*EXERCISE DATA:*
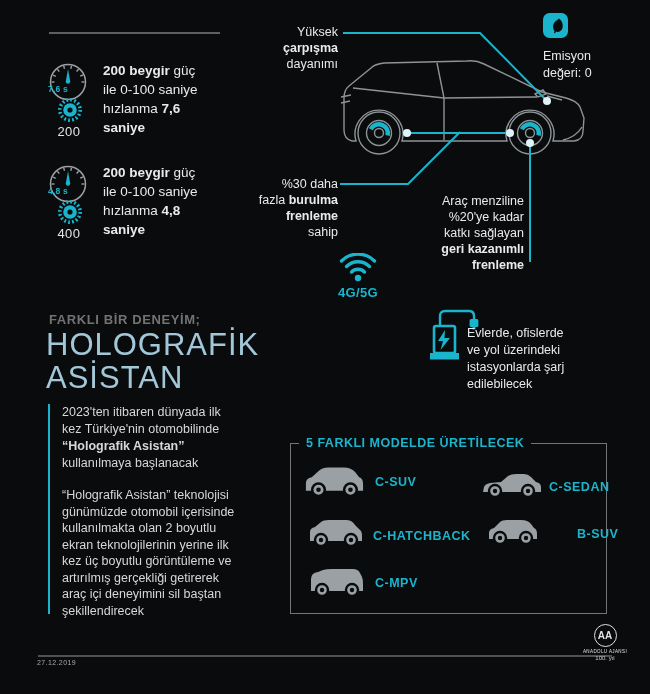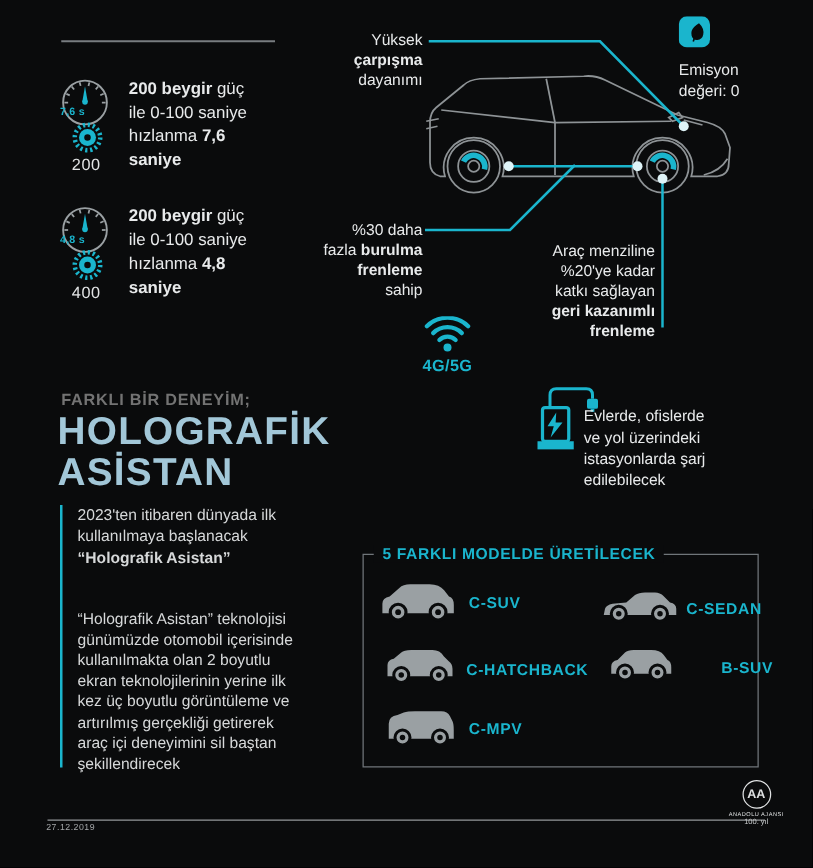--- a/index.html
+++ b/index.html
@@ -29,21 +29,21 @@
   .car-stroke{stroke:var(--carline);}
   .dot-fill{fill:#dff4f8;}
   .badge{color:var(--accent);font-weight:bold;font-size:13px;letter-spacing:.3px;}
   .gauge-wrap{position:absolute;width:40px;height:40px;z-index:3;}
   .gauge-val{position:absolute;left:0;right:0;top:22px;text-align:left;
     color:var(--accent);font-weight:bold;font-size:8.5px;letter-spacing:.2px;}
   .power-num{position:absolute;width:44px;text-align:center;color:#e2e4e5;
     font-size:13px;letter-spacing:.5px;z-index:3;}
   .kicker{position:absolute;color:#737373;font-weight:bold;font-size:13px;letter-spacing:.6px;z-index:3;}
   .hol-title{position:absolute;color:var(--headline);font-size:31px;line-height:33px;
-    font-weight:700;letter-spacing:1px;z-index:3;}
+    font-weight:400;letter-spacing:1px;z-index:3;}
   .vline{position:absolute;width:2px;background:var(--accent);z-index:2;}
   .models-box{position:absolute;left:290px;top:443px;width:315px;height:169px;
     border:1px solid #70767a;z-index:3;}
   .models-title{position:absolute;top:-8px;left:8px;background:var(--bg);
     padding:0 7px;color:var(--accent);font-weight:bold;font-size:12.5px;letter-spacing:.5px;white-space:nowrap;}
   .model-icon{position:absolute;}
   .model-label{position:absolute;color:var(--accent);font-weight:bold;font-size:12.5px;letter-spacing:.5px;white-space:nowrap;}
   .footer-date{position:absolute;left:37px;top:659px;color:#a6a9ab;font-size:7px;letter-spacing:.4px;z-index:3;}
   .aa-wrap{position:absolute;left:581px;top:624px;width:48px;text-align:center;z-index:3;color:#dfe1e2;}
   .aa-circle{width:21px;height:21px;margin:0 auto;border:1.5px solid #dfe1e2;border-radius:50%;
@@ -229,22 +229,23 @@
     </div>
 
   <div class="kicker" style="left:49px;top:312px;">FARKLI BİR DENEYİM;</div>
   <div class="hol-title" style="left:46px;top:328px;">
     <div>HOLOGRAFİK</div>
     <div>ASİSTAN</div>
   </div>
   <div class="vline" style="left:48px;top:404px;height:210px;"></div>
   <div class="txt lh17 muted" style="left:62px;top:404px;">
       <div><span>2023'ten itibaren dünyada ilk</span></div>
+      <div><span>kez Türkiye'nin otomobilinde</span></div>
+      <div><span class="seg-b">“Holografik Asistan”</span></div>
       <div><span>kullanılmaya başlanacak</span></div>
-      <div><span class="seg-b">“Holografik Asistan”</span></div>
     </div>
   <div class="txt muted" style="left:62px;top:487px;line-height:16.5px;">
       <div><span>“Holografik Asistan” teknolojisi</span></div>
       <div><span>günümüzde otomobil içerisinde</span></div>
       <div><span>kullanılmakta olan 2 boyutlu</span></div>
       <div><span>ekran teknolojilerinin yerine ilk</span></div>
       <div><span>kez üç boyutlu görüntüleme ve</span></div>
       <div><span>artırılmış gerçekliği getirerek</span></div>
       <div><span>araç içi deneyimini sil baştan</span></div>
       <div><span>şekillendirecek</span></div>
==
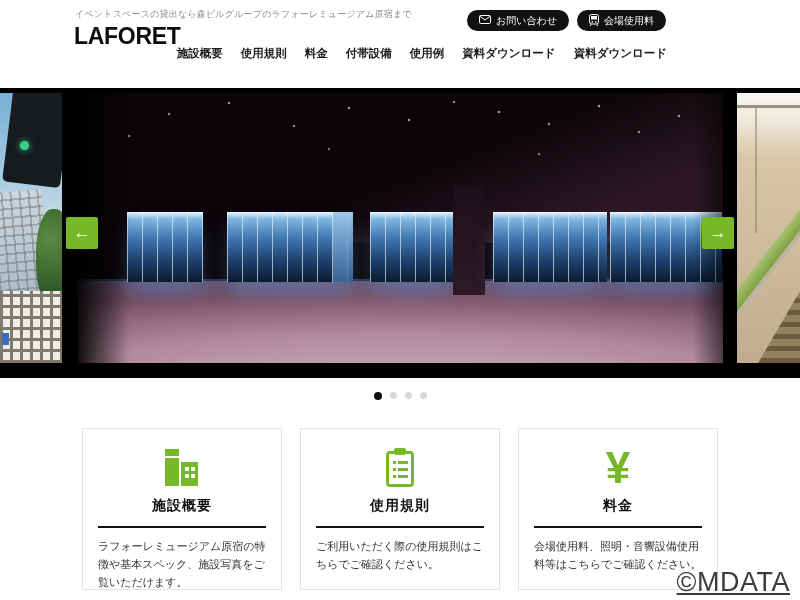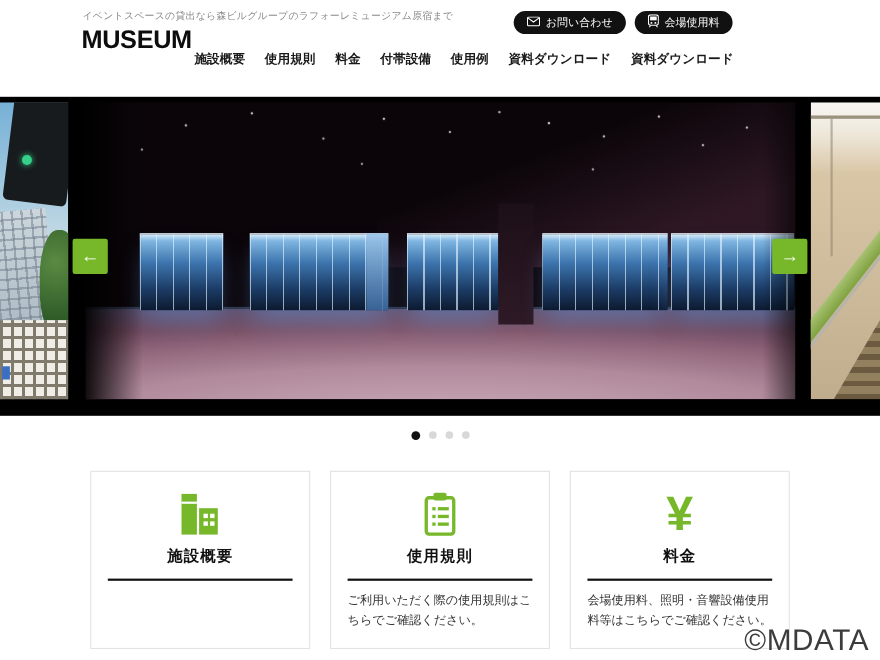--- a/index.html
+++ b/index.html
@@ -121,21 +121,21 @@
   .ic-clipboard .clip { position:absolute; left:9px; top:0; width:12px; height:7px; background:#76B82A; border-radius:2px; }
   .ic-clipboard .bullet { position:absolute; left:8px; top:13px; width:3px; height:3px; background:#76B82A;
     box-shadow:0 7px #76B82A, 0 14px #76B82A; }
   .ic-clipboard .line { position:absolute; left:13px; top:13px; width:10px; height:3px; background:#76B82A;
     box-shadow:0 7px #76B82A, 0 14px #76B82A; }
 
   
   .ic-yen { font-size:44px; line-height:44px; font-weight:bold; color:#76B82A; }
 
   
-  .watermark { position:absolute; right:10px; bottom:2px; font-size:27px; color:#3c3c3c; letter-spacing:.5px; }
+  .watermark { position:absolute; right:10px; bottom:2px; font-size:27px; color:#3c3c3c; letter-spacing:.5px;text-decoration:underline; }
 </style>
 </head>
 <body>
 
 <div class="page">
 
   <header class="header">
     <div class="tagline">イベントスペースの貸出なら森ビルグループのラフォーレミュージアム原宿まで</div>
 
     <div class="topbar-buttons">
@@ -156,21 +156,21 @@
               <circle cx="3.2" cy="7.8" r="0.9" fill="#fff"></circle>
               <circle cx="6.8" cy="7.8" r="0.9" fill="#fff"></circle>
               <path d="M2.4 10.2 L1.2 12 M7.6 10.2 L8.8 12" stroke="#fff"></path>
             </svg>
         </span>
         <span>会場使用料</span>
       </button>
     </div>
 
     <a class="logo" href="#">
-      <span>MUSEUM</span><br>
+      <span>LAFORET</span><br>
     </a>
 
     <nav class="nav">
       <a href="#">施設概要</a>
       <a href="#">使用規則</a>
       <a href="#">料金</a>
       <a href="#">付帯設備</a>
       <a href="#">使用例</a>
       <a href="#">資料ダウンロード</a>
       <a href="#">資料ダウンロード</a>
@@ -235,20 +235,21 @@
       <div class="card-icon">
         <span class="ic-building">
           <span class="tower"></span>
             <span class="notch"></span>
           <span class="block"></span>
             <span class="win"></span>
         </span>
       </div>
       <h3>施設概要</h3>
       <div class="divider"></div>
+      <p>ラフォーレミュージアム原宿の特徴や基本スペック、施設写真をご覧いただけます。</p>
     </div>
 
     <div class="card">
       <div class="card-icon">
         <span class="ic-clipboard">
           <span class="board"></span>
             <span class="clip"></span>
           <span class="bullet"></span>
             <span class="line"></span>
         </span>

*WHAT NEEDS TO BE DONE:* Look through the material above and pick out each line holding the word "clipboard".

*RESPONSE TO THE TASK:*
   .ic-clipboard .clip { position:absolute; left:9px; top:0; width:12px; height:7px; background:#76B82A; border-radius:2px; }
   .ic-clipboard .bullet { position:absolute; left:8px; top:13px; width:3px; height:3px; background:#76B82A;
   .ic-clipboard .line { position:absolute; left:13px; top:13px; width:10px; height:3px; background:#76B82A;
         <span class="ic-clipboard">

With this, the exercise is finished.